=== Begin Enclosure ===

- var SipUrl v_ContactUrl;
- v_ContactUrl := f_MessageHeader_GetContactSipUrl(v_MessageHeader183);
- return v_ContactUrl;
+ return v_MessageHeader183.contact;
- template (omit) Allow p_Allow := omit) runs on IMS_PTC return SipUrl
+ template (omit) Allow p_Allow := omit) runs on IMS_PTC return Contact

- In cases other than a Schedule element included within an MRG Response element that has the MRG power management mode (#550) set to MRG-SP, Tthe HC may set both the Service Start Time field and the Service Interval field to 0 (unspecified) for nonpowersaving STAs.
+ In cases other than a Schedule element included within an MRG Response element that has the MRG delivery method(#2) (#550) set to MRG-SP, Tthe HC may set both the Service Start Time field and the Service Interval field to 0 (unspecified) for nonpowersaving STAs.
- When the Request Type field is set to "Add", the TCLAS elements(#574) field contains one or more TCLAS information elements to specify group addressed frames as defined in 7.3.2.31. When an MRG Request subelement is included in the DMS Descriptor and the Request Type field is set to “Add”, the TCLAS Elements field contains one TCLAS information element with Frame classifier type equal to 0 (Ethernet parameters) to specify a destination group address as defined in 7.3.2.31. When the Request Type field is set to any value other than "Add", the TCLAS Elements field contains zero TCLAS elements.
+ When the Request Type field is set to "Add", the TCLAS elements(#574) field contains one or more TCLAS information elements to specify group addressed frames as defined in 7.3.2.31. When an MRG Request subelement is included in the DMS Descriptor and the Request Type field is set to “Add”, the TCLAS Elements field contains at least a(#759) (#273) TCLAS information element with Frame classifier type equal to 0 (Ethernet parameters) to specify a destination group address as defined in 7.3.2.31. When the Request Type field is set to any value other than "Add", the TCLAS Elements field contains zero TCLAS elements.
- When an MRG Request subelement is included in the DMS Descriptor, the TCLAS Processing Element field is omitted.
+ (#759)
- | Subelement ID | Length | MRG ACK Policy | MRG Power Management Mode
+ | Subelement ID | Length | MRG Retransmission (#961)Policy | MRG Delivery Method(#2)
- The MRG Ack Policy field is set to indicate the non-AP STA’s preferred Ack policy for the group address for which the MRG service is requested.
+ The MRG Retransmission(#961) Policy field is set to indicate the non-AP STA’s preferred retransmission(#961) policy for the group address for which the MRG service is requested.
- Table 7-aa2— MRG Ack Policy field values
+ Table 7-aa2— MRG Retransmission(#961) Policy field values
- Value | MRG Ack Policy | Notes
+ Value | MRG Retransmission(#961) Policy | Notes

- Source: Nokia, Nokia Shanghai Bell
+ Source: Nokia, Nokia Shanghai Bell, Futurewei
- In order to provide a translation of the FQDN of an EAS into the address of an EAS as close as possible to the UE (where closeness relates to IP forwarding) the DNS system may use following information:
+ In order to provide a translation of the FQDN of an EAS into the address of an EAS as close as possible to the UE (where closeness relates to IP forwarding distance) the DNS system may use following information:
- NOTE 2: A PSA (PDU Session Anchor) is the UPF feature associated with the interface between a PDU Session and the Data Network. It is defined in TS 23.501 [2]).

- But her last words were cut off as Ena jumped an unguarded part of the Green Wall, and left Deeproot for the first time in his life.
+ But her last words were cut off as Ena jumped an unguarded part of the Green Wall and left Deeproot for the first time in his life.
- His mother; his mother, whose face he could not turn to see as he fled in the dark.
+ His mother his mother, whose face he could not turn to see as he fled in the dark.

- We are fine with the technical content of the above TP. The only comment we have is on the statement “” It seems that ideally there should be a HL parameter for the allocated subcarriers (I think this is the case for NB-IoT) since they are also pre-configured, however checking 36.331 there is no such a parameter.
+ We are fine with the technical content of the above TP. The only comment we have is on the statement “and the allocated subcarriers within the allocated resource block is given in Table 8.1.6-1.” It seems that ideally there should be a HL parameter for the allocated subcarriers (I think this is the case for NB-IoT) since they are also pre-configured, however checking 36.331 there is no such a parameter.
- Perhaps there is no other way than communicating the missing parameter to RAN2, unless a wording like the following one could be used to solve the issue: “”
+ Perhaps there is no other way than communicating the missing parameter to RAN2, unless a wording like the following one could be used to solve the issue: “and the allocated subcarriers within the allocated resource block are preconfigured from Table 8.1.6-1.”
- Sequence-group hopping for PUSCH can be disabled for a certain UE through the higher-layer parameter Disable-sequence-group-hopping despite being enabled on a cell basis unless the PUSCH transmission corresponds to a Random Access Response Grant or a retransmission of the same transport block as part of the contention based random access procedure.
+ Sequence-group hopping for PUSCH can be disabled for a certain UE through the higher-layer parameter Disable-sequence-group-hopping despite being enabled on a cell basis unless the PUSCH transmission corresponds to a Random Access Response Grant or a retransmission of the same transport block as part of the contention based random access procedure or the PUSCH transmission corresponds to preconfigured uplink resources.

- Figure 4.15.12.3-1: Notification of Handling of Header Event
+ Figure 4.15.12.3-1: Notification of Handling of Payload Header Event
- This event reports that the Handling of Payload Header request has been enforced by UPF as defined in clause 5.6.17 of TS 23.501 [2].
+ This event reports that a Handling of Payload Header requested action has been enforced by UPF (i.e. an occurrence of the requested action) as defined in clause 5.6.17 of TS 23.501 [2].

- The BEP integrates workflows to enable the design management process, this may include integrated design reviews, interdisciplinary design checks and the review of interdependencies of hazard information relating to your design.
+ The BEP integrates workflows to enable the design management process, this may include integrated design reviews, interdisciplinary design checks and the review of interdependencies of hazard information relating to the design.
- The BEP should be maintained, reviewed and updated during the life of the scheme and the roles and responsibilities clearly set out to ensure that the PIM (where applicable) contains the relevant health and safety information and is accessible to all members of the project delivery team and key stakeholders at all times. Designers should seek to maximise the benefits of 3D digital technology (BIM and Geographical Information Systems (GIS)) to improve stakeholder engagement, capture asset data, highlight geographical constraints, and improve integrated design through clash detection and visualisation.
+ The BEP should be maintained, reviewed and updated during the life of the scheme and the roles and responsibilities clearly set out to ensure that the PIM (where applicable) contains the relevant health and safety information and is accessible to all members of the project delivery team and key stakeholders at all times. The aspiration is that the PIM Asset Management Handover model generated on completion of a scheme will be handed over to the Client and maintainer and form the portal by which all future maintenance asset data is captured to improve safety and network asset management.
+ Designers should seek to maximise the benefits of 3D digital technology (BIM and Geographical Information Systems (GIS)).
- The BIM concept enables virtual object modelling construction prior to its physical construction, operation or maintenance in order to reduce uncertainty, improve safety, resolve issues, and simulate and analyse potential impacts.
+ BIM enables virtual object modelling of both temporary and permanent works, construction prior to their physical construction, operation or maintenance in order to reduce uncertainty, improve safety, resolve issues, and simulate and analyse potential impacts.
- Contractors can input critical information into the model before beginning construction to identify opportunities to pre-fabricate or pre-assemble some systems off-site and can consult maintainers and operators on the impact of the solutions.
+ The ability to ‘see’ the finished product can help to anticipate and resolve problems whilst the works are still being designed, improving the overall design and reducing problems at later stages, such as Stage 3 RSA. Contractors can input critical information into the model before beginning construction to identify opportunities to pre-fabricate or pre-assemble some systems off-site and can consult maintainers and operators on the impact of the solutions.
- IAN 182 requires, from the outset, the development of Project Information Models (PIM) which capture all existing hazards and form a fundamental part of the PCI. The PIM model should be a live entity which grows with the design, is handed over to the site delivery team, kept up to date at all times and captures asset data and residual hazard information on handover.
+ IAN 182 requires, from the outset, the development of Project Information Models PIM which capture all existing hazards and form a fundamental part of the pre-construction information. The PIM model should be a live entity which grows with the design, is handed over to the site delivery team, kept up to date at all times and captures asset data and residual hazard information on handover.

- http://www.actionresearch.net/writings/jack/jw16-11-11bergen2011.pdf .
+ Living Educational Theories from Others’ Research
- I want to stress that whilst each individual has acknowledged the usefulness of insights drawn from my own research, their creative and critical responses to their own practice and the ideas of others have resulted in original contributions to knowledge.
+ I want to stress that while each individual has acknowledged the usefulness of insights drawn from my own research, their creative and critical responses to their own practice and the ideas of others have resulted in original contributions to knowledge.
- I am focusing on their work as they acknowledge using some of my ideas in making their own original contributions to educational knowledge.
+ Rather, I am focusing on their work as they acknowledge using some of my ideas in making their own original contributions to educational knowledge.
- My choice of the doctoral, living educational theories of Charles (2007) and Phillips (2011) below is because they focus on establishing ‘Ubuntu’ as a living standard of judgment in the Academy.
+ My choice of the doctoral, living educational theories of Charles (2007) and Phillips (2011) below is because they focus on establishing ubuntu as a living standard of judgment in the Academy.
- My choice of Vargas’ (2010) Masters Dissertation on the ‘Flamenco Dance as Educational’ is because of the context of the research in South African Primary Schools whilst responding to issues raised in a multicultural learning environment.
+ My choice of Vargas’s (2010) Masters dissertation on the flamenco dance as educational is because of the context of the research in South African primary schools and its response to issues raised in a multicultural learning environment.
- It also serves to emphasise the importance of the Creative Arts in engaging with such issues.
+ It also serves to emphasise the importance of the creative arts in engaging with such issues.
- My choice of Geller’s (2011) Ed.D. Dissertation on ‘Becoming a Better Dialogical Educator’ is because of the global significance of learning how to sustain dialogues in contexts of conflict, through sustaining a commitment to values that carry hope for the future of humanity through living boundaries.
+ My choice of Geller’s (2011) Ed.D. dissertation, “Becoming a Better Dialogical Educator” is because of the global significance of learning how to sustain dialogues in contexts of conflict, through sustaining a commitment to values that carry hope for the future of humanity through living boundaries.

=== End Enclosure ===

- Exercise instructions -
Return exactly, and only, the lines from the start of the listing through the line with "(#961)Policy | MRG Delivery Method(#2)".

- Solution to this problem -
- var SipUrl v_ContactUrl;
- v_ContactUrl := f_MessageHeader_GetContactSipUrl(v_MessageHeader183);
- return v_ContactUrl;
+ return v_MessageHeader183.contact;
- template (omit) Allow p_Allow := omit) runs on IMS_PTC return SipUrl
+ template (omit) Allow p_Allow := omit) runs on IMS_PTC return Contact

- In cases other than a Schedule element included within an MRG Response element that has the MRG power management mode (#550) set to MRG-SP, Tthe HC may set both the Service Start Time field and the Service Interval field to 0 (unspecified) for nonpowersaving STAs.
+ In cases other than a Schedule element included within an MRG Response element that has the MRG delivery method(#2) (#550) set to MRG-SP, Tthe HC may set both the Service Start Time field and the Service Interval field to 0 (unspecified) for nonpowersaving STAs.
- When the Request Type field is set to "Add", the TCLAS elements(#574) field contains one or more TCLAS information elements to specify group addressed frames as defined in 7.3.2.31. When an MRG Request subelement is included in the DMS Descriptor and the Request Type field is set to “Add”, the TCLAS Elements field contains one TCLAS information element with Frame classifier type equal to 0 (Ethernet parameters) to specify a destination group address as defined in 7.3.2.31. When the Request Type field is set to any value other than "Add", the TCLAS Elements field contains zero TCLAS elements.
+ When the Request Type field is set to "Add", the TCLAS elements(#574) field contains one or more TCLAS information elements to specify group addressed frames as defined in 7.3.2.31. When an MRG Request subelement is included in the DMS Descriptor and the Request Type field is set to “Add”, the TCLAS Elements field contains at least a(#759) (#273) TCLAS information element with Frame classifier type equal to 0 (Ethernet parameters) to specify a destination group address as defined in 7.3.2.31. When the Request Type field is set to any value other than "Add", the TCLAS Elements field contains zero TCLAS elements.
- When an MRG Request subelement is included in the DMS Descriptor, the TCLAS Processing Element field is omitted.
+ (#759)
- | Subelement ID | Length | MRG ACK Policy | MRG Power Management Mode
+ | Subelement ID | Length | MRG Retransmission (#961)Policy | MRG Delivery Method(#2)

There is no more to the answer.